OpenTelemetry supports the idea of events, which are kind of like 'point-in-time' spans that don't have a duration or end-time, but still have attributes. I've seen them used to describe DOM rendering instrumentation, but another use has been to record key decision making in my code without generating extra span "noise" in my traces, as they still have their own attributes but don't necessarily appear as another line in the trace graph.

Beyound this, I've found them fairly limited, but they may be useful to keep in mind. They have the same capacity for abuse as over-creating spans, but their impact is more limited to your observability tool's usage thresholds (and the associated extra costs).

Propagate context and baggage

One of the more fundamental auto-instrumentation abilities, is those that propagate context (effectively your span ID and trace ID) to child spans across network boundaries, such as in HTTP headers or queue message attributes, ensuring that your downstream spans get added to your parent trace, instead of creating a new one. Sometimes you will need to do this manually, but this is thankfully a low-level and usually one-off task for parenting your spans into the same trace.

Another way to propagate context is to create links instead, which indicates a related span, but in another trace e.g. traces which describe queue message processing will often create a link back to the sending span, instead of adding them to the sending span's trace, as technically the queue message processor is running in its own context, where it might be processing a batch of messages coming from unrelated senders (spans can only have one parent span). Links are better for these scenarios as they still link together related spans, but preserve the meaning of a trace where the code processing those messages may need to be analysed per batch, instead of per message. They can also have their own attributes, a bit like an event.

OpenTelemetry also gives you this concept of baggage, which is extra data you can pass on in context and which are propagated downstream. Because of this, you need to be careful what you propagate; both in terms of volume (baggage obviously adds extra transmission overhead when it is propagated) and sensitivity (how much personal information or technical information do you accidentally want to send to third-party systems from your instrumentation).

The other problem with baggage is that those values aren't automatically added to child spans as attributes - you still need to create a custom span processor that looks for extra baggage in the context and adds it to child spans. With this, baggage is much more useful as your child spans will have the extra attributes. It's great for propagating the high-cardinality ones, so that problems related to a particular user or transaction will surface in your searches directly at the span that caused it, instead of having to navigate into each trace to see if there was an exception.

Solving for what to add to baggage and what to copy from baggage to your spans is key, but the end result is much more searchable spans that makes it quicker to find individual issues at their cause (instead of at the root span).

This article goes into much more detail about the why and how of baggage.

Bringing it together

As suggested, each of the above primitives has their own strengths and weakness, and its only by applying each of the appropriately that we get the full picture of our system in the traces in produces. For example, wrapping everything in custom spans is of no use if we don't add the right cardinality or dimensionality with custom attributes to find and filter them; propagating baggage makes no sense if we haven't got the right spans to structure the description of our system's behaviour into different units of work.

Getting a sense of what is useful and what is not comes from experimenting.
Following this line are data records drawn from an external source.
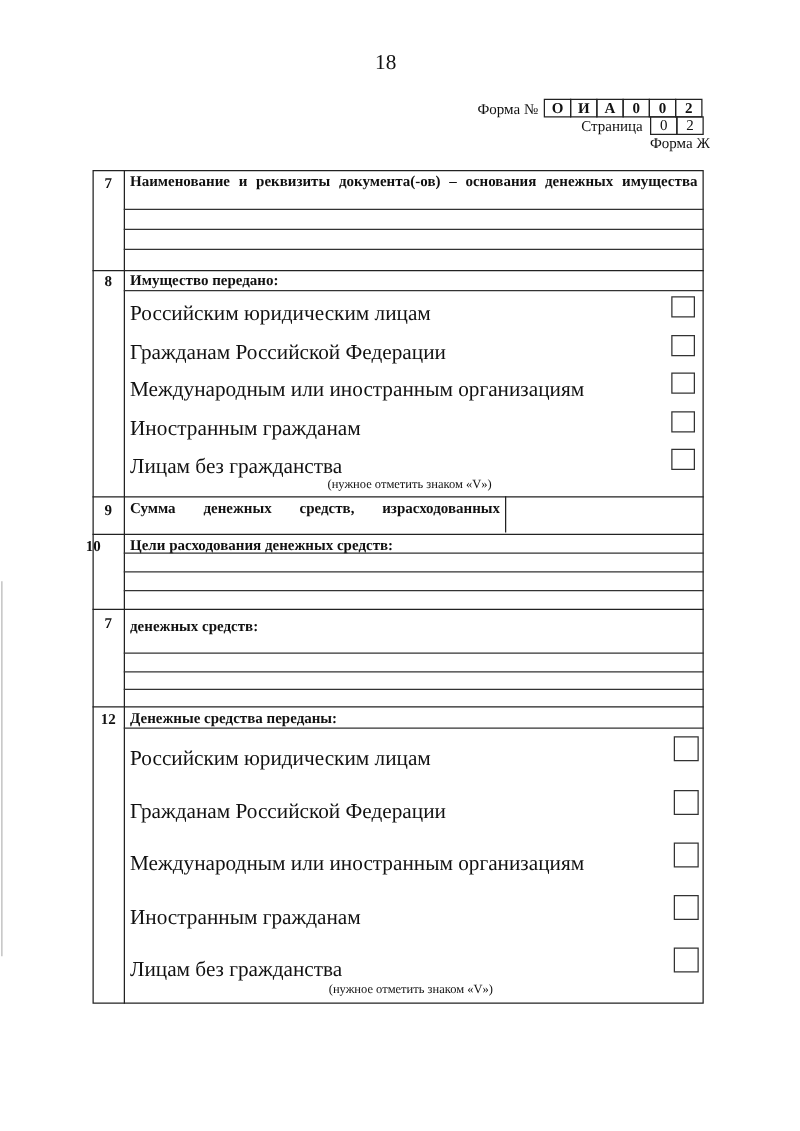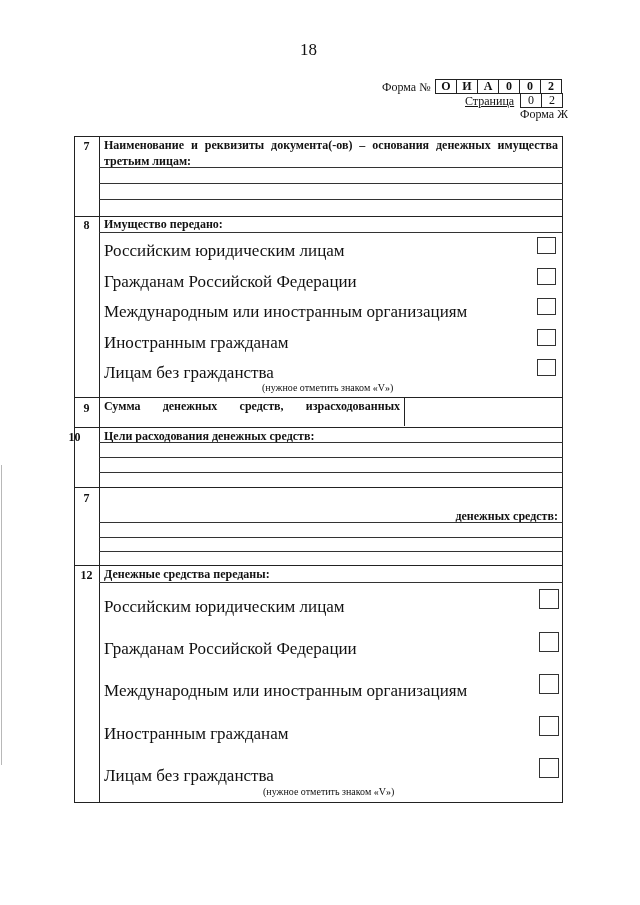"Страница" .page-label { text-decoration: underline -> none }
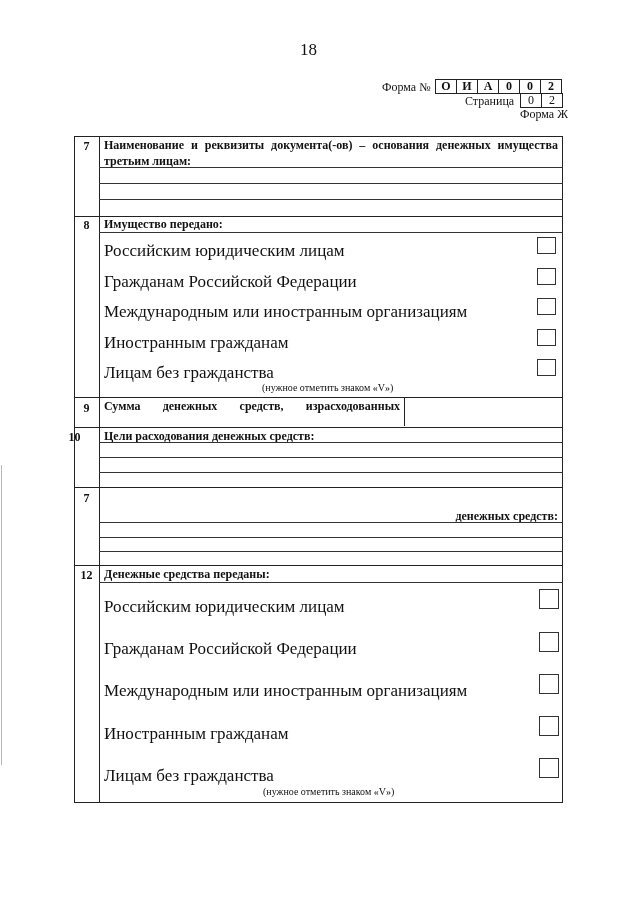"третьим лицам:" div { html: <div>третьим лицам:</div> -> none }
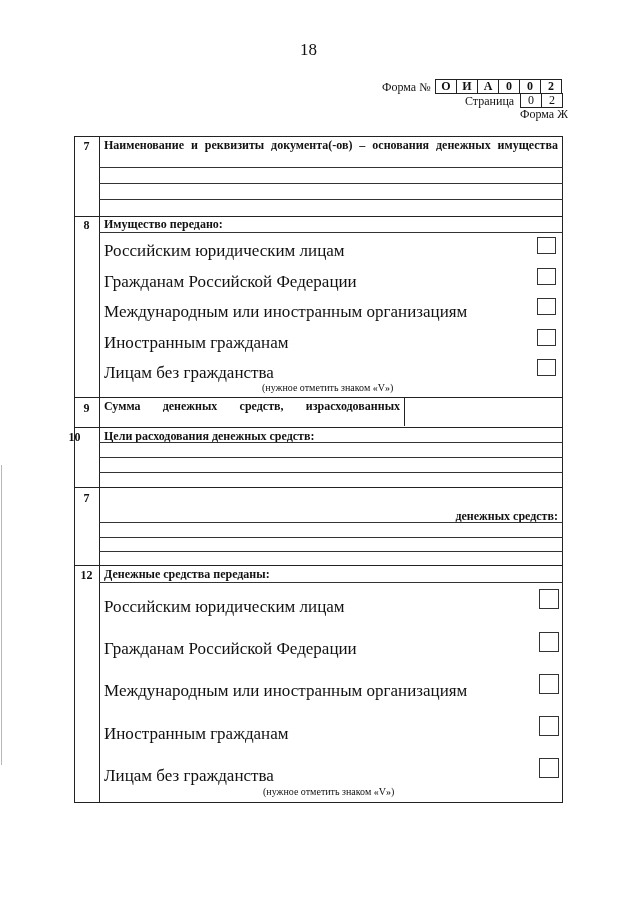"денежных средств:" div { margin-top: 19px -> 4px; text-align: right -> none }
Everyone will then get a better sense of what is working, what needs to be improved, and what is delivering little value. Teams where developers investigate and fix problems as they arise in production will find this easier, instead of those that separate operational and development roles, or even when its only senior developers in the team that investigate issues. You should be encouraging the developers on your team to look at the traces produced by their own code, both when developing it and when it is running in production.